■ ENTRIES PROVIDED
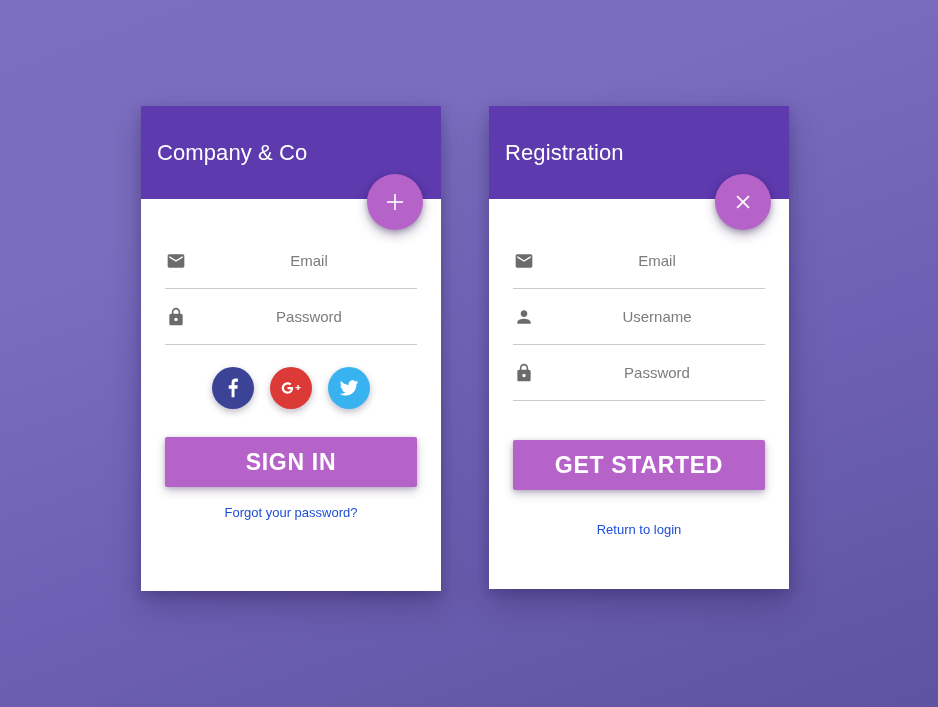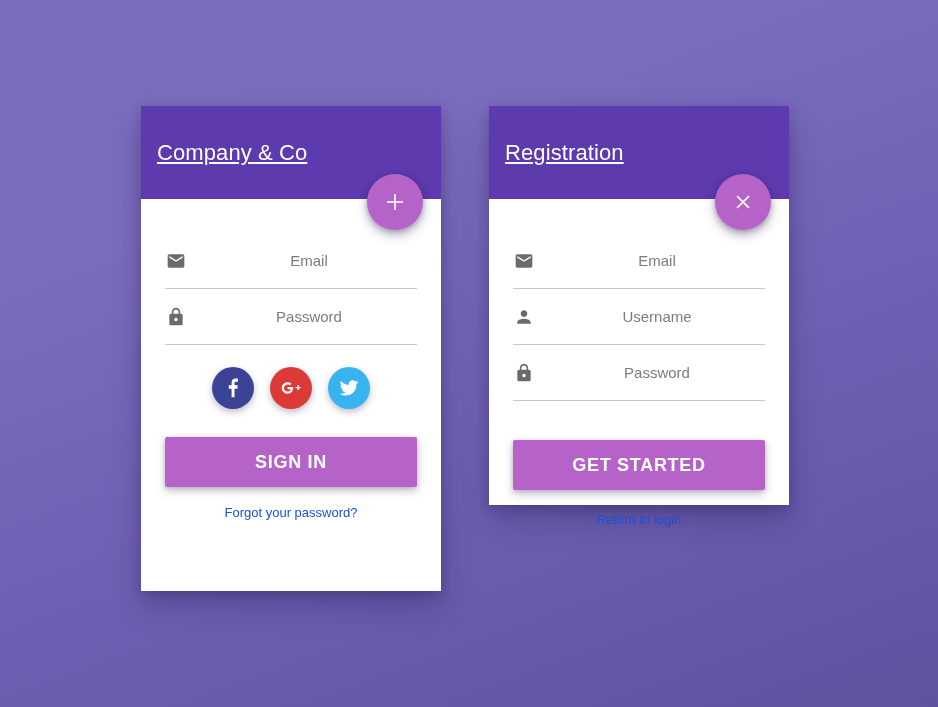--- a/index.html
+++ b/index.html
@@ -59,7 +59,6 @@
     letter-spacing: 0.1px;
     line-height: 26px;
     white-space: nowrap;
-    text-decoration: underline;
   }
 
   

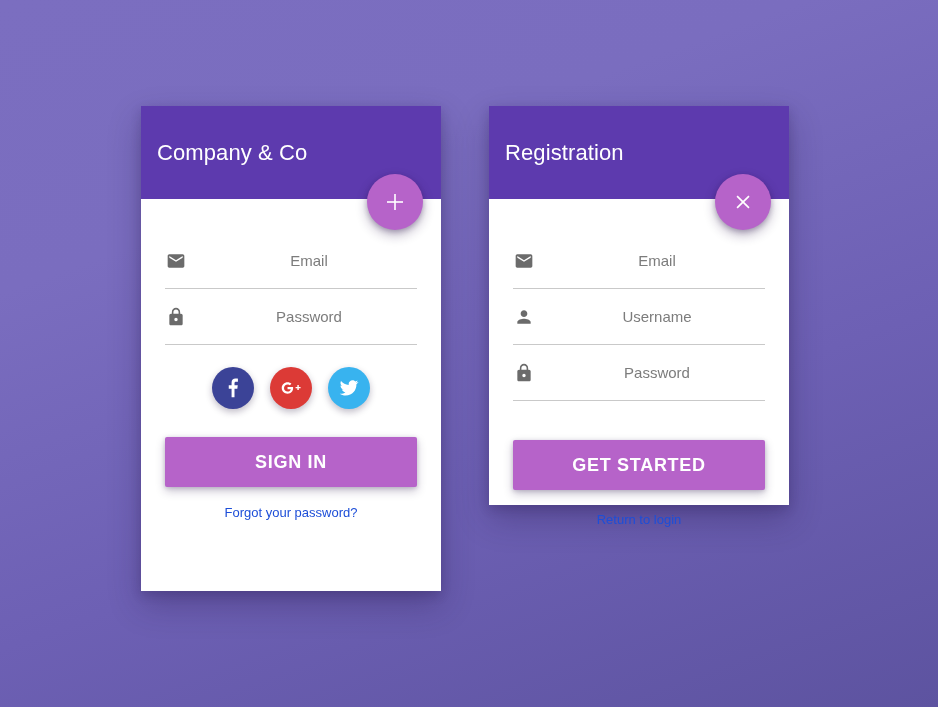--- a/index.html
+++ b/index.html
@@ -40,7 +40,7 @@
     left: 489px;
     top: 106px;
     width: 300px;
-    height: 399px;
+    height: 483px;
   }
 
   .card-header {

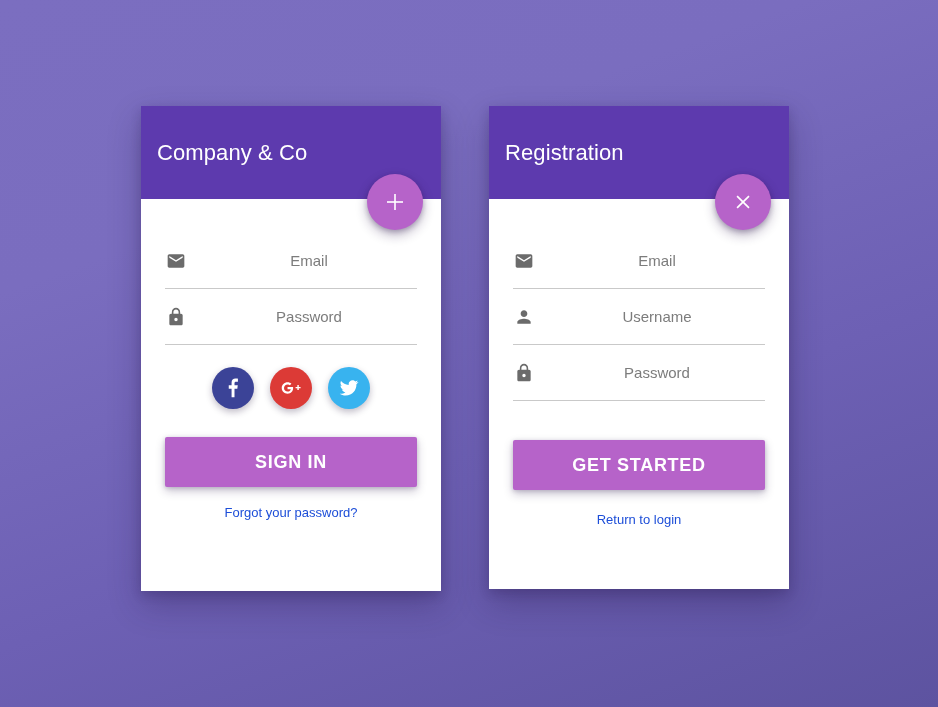--- a/index.html
+++ b/index.html
@@ -159,7 +159,7 @@
     background: #b663c9;
     color: #ffffff;
     font-family: "Liberation Sans", sans-serif;
-    font-size: 18px;
+    font-size: 23px;
     font-weight: bold;
     letter-spacing: 0.7px;
     cursor: pointer;

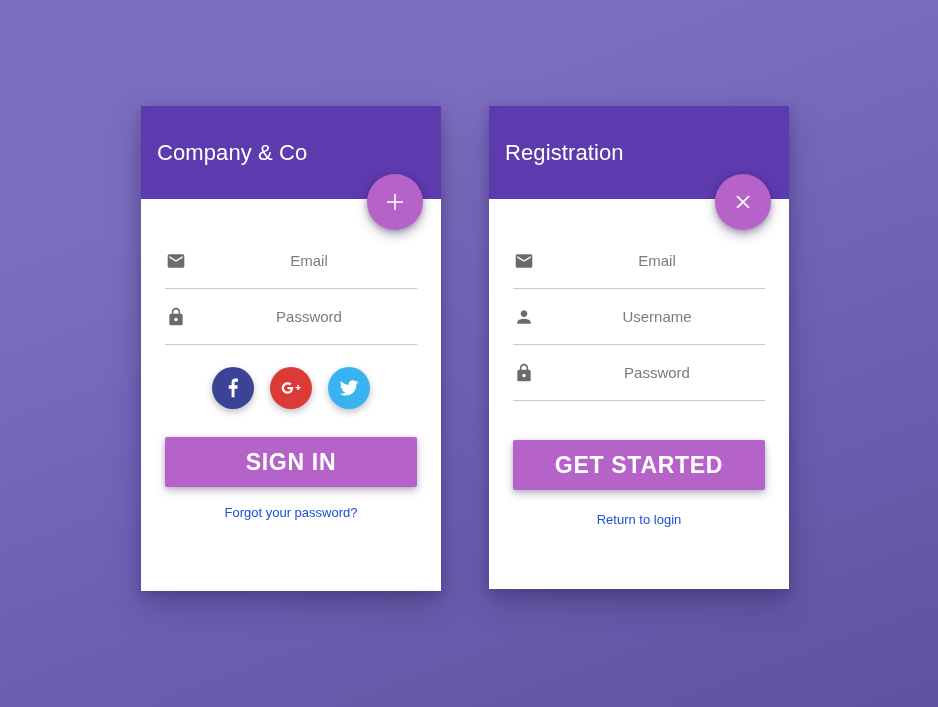--- a/index.html
+++ b/index.html
@@ -183,7 +183,7 @@
 
   
   #registration-card .btn-wrap { margin-top: 39px; }
-  #registration-card .foot-wrap { margin-top: 22px; }
+  #registration-card .foot-wrap { margin-top: 32px; }
 
   #login-card .card-body { padding-top: 34px; }
   #registration-card .card-body { padding-top: 34px; }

■ TO DO
Every record is to be repeated exactly, and no picture is carried over.

■ SOLUTION
--- a/index.html
+++ b/index.html
@@ -59,7 +59,6 @@
     letter-spacing: 0.1px;
     line-height: 26px;
     white-space: nowrap;
-    text-decoration: underline;
   }
 
   

--- a/index.html
+++ b/index.html
@@ -40,7 +40,7 @@
     left: 489px;
     top: 106px;
     width: 300px;
-    height: 399px;
+    height: 483px;
   }
 
   .card-header {

--- a/index.html
+++ b/index.html
@@ -159,7 +159,7 @@
     background: #b663c9;
     color: #ffffff;
     font-family: "Liberation Sans", sans-serif;
-    font-size: 18px;
+    font-size: 23px;
     font-weight: bold;
     letter-spacing: 0.7px;
     cursor: pointer;

--- a/index.html
+++ b/index.html
@@ -183,7 +183,7 @@
 
   
   #registration-card .btn-wrap { margin-top: 39px; }
-  #registration-card .foot-wrap { margin-top: 22px; }
+  #registration-card .foot-wrap { margin-top: 32px; }
 
   #login-card .card-body { padding-top: 34px; }
   #registration-card .card-body { padding-top: 34px; }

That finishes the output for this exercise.